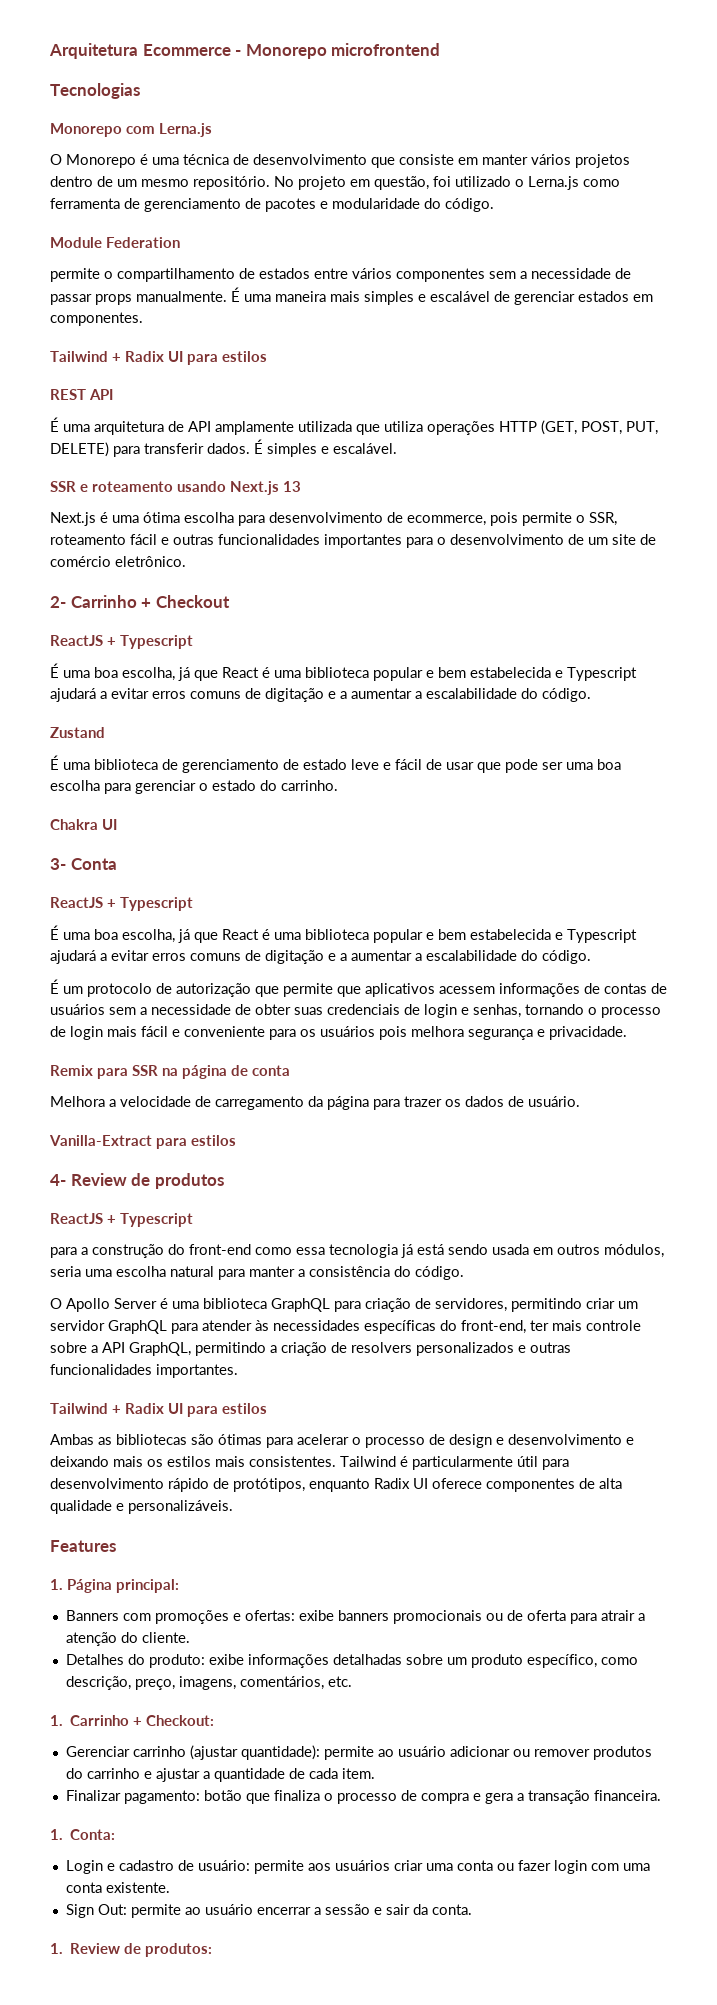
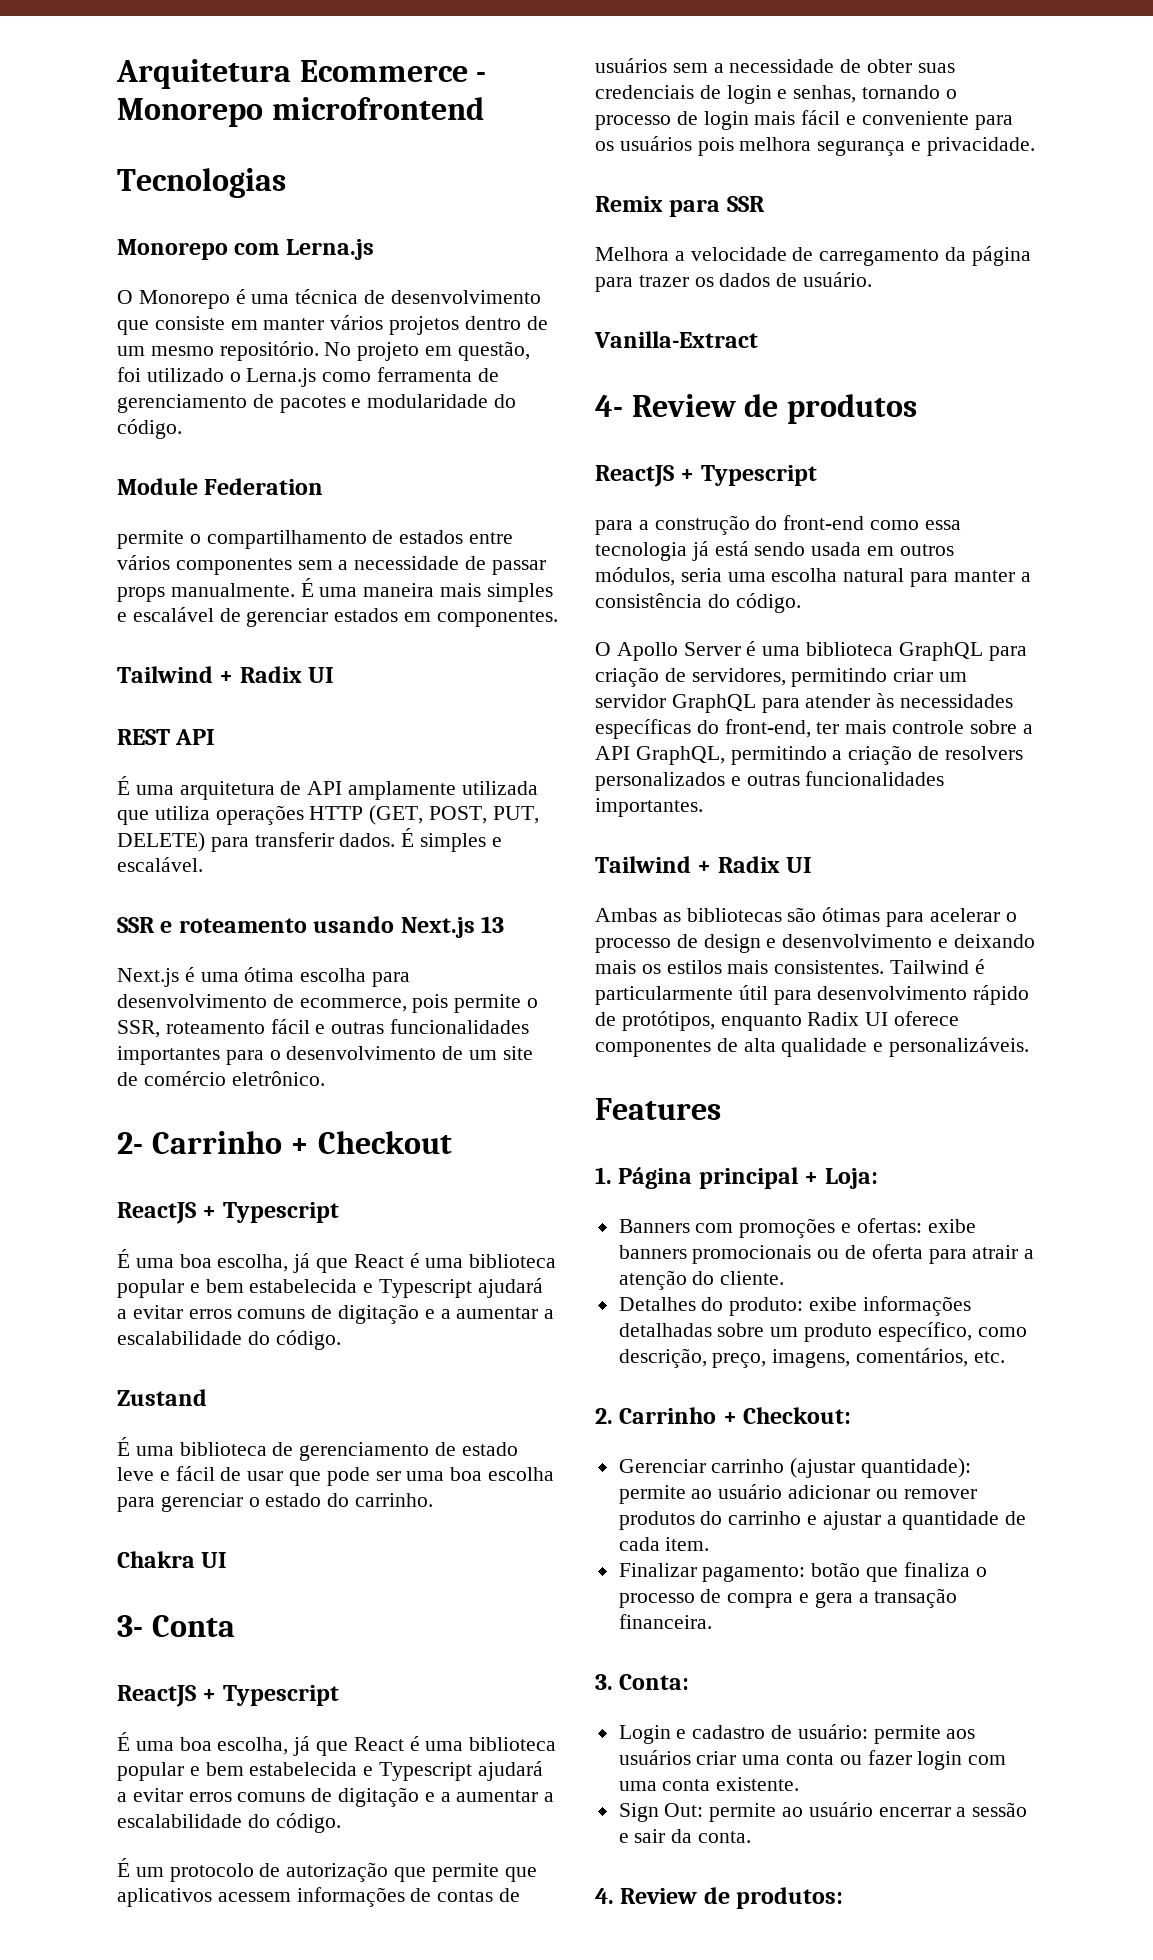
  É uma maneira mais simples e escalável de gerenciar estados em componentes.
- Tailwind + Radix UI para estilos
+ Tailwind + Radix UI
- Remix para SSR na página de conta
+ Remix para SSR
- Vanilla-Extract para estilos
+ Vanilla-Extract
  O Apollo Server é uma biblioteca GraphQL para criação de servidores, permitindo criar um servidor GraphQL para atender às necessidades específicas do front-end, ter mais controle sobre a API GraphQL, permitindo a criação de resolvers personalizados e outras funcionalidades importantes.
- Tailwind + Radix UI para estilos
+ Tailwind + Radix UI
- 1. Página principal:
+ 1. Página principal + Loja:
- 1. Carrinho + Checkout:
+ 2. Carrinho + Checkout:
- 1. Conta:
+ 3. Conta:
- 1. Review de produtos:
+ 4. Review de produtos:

☆ ☆ ☆ ☆ ☆ ☆ ☆

▸ **EXERCISE DESCRIPTION**
Within the entries, find all lines that contain "Vanilla" and copy each one.

▸ **TASK RESPONSE**
- Vanilla-Extract para estilos
+ Vanilla-Extract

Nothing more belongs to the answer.